MATERIAL TO PROCESS:
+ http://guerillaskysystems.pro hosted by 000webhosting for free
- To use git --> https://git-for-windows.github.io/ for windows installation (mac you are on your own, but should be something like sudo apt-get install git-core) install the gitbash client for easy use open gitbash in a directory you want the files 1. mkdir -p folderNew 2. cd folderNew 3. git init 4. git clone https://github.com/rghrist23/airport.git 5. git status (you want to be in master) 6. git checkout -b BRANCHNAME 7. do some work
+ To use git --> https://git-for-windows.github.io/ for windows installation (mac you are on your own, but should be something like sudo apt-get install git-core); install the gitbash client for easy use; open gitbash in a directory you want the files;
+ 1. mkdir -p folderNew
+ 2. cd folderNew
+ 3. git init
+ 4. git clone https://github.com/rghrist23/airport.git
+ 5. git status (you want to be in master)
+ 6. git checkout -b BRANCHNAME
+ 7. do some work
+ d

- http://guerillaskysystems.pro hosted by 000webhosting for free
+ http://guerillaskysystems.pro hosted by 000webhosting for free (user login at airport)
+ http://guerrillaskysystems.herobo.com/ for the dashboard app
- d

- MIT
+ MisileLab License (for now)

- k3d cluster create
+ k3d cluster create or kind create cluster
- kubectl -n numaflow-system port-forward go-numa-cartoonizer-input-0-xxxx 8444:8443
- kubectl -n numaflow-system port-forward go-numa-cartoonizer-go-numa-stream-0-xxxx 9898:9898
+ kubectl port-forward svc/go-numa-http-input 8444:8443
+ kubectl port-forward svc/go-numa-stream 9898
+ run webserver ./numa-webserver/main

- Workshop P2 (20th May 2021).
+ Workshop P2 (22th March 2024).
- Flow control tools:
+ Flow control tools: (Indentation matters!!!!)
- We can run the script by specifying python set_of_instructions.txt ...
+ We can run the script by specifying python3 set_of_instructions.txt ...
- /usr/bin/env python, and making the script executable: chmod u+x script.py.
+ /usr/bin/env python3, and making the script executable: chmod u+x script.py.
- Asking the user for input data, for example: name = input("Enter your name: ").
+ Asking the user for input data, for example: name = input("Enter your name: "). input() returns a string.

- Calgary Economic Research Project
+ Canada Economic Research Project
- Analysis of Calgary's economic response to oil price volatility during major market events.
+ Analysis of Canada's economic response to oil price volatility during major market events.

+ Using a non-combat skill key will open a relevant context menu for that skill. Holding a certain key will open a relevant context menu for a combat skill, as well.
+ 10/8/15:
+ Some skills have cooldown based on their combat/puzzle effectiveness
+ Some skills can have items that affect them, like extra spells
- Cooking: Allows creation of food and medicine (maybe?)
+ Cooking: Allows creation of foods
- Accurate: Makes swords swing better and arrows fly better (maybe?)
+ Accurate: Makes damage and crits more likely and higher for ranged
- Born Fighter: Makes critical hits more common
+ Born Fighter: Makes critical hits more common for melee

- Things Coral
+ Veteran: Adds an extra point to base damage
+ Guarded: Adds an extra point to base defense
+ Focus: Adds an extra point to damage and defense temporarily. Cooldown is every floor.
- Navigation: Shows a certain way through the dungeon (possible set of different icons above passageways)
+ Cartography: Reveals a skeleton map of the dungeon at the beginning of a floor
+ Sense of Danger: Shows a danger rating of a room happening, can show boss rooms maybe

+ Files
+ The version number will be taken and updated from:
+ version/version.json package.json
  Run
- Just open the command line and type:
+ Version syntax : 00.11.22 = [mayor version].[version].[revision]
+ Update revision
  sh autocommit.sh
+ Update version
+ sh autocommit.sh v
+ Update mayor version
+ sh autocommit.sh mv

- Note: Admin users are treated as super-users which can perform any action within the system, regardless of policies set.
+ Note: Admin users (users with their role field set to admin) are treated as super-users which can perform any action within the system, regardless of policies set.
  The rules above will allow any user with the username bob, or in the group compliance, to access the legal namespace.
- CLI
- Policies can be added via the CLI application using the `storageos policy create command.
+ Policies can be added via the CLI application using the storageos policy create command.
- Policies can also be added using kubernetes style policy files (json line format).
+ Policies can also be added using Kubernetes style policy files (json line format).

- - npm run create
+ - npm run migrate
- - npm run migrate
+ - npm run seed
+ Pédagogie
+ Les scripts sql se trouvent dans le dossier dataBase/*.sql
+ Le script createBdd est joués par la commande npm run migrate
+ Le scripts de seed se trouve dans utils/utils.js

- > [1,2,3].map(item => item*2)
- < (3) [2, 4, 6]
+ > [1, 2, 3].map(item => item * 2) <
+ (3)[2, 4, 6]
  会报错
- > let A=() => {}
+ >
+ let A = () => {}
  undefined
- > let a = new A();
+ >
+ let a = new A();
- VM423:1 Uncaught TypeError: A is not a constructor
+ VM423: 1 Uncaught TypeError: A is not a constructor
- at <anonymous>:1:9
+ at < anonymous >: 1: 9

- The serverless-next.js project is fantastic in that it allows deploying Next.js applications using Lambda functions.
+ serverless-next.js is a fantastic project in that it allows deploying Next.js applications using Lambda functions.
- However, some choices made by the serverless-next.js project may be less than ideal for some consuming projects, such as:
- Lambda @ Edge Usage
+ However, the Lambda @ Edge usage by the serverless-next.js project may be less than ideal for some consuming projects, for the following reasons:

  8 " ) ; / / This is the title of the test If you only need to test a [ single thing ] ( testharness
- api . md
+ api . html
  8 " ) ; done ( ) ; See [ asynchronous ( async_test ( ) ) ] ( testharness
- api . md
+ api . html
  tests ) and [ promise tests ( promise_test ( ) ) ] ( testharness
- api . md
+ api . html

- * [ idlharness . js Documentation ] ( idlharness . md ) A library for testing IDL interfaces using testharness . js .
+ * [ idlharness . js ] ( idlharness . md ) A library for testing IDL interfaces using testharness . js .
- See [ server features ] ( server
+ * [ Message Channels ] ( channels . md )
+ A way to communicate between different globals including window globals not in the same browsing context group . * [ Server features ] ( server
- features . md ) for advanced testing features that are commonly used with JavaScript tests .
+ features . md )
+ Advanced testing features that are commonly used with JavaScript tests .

WHAT YOU ARE ASKED TO DO: Output an identical copy of every record above.

FINISHED TASK:
+ http://guerillaskysystems.pro hosted by 000webhosting for free
- To use git --> https://git-for-windows.github.io/ for windows installation (mac you are on your own, but should be something like sudo apt-get install git-core) install the gitbash client for easy use open gitbash in a directory you want the files 1. mkdir -p folderNew 2. cd folderNew 3. git init 4. git clone https://github.com/rghrist23/airport.git 5. git status (you want to be in master) 6. git checkout -b BRANCHNAME 7. do some work
+ To use git --> https://git-for-windows.github.io/ for windows installation (mac you are on your own, but should be something like sudo apt-get install git-core); install the gitbash client for easy use; open gitbash in a directory you want the files;
+ 1. mkdir -p folderNew
+ 2. cd folderNew
+ 3. git init
+ 4. git clone https://github.com/rghrist23/airport.git
+ 5. git status (you want to be in master)
+ 6. git checkout -b BRANCHNAME
+ 7. do some work
+ d

- http://guerillaskysystems.pro hosted by 000webhosting for free
+ http://guerillaskysystems.pro hosted by 000webhosting for free (user login at airport)
+ http://guerrillaskysystems.herobo.com/ for the dashboard app
- d

- MIT
+ MisileLab License (for now)

- k3d cluster create
+ k3d cluster create or kind create cluster
- kubectl -n numaflow-system port-forward go-numa-cartoonizer-input-0-xxxx 8444:8443
- kubectl -n numaflow-system port-forward go-numa-cartoonizer-go-numa-stream-0-xxxx 9898:9898
+ kubectl port-forward svc/go-numa-http-input 8444:8443
+ kubectl port-forward svc/go-numa-stream 9898
+ run webserver ./numa-webserver/main

- Workshop P2 (20th May 2021).
+ Workshop P2 (22th March 2024).
- Flow control tools:
+ Flow control tools: (Indentation matters!!!!)
- We can run the script by specifying python set_of_instructions.txt ...
+ We can run the script by specifying python3 set_of_instructions.txt ...
- /usr/bin/env python, and making the script executable: chmod u+x script.py.
+ /usr/bin/env python3, and making the script executable: chmod u+x script.py.
- Asking the user for input data, for example: name = input("Enter your name: ").
+ Asking the user for input data, for example: name = input("Enter your name: "). input() returns a string.

- Calgary Economic Research Project
+ Canada Economic Research Project
- Analysis of Calgary's economic response to oil price volatility during major market events.
+ Analysis of Canada's economic response to oil price volatility during major market events.

+ Using a non-combat skill key will open a relevant context menu for that skill. Holding a certain key will open a relevant context menu for a combat skill, as well.
+ 10/8/15:
+ Some skills have cooldown based on their combat/puzzle effectiveness
+ Some skills can have items that affect them, like extra spells
- Cooking: Allows creation of food and medicine (maybe?)
+ Cooking: Allows creation of foods
- Accurate: Makes swords swing better and arrows fly better (maybe?)
+ Accurate: Makes damage and crits more likely and higher for ranged
- Born Fighter: Makes critical hits more common
+ Born Fighter: Makes critical hits more common for melee

- Things Coral
+ Veteran: Adds an extra point to base damage
+ Guarded: Adds an extra point to base defense
+ Focus: Adds an extra point to damage and defense temporarily. Cooldown is every floor.
- Navigation: Shows a certain way through the dungeon (possible set of different icons above passageways)
+ Cartography: Reveals a skeleton map of the dungeon at the beginning of a floor
+ Sense of Danger: Shows a danger rating of a room happening, can show boss rooms maybe

+ Files
+ The version number will be taken and updated from:
+ version/version.json package.json
  Run
- Just open the command line and type:
+ Version syntax : 00.11.22 = [mayor version].[version].[revision]
+ Update revision
  sh autocommit.sh
+ Update version
+ sh autocommit.sh v
+ Update mayor version
+ sh autocommit.sh mv

- Note: Admin users are treated as super-users which can perform any action within the system, regardless of policies set.
+ Note: Admin users (users with their role field set to admin) are treated as super-users which can perform any action within the system, regardless of policies set.
  The rules above will allow any user with the username bob, or in the group compliance, to access the legal namespace.
- CLI
- Policies can be added via the CLI application using the `storageos policy create command.
+ Policies can be added via the CLI application using the storageos policy create command.
- Policies can also be added using kubernetes style policy files (json line format).
+ Policies can also be added using Kubernetes style policy files (json line format).

- - npm run create
+ - npm run migrate
- - npm run migrate
+ - npm run seed
+ Pédagogie
+ Les scripts sql se trouvent dans le dossier dataBase/*.sql
+ Le script createBdd est joués par la commande npm run migrate
+ Le scripts de seed se trouve dans utils/utils.js

- > [1,2,3].map(item => item*2)
- < (3) [2, 4, 6]
+ > [1, 2, 3].map(item => item * 2) <
+ (3)[2, 4, 6]
  会报错
- > let A=() => {}
+ >
+ let A = () => {}
  undefined
- > let a = new A();
+ >
+ let a = new A();
- VM423:1 Uncaught TypeError: A is not a constructor
+ VM423: 1 Uncaught TypeError: A is not a constructor
- at <anonymous>:1:9
+ at < anonymous >: 1: 9

- The serverless-next.js project is fantastic in that it allows deploying Next.js applications using Lambda functions.
+ serverless-next.js is a fantastic project in that it allows deploying Next.js applications using Lambda functions.
- However, some choices made by the serverless-next.js project may be less than ideal for some consuming projects, such as:
- Lambda @ Edge Usage
+ However, the Lambda @ Edge usage by the serverless-next.js project may be less than ideal for some consuming projects, for the following reasons:

  8 " ) ; / / This is the title of the test If you only need to test a [ single thing ] ( testharness
- api . md
+ api . html
  8 " ) ; done ( ) ; See [ asynchronous ( async_test ( ) ) ] ( testharness
- api . md
+ api . html
  tests ) and [ promise tests ( promise_test ( ) ) ] ( testharness
- api . md
+ api . html

- * [ idlharness . js Documentation ] ( idlharness . md ) A library for testing IDL interfaces using testharness . js .
+ * [ idlharness . js ] ( idlharness . md ) A library for testing IDL interfaces using testharness . js .
- See [ server features ] ( server
+ * [ Message Channels ] ( channels . md )
+ A way to communicate between different globals including window globals not in the same browsing context group . * [ Server features ] ( server
- features . md ) for advanced testing features that are commonly used with JavaScript tests .
+ features . md )
+ Advanced testing features that are commonly used with JavaScript tests .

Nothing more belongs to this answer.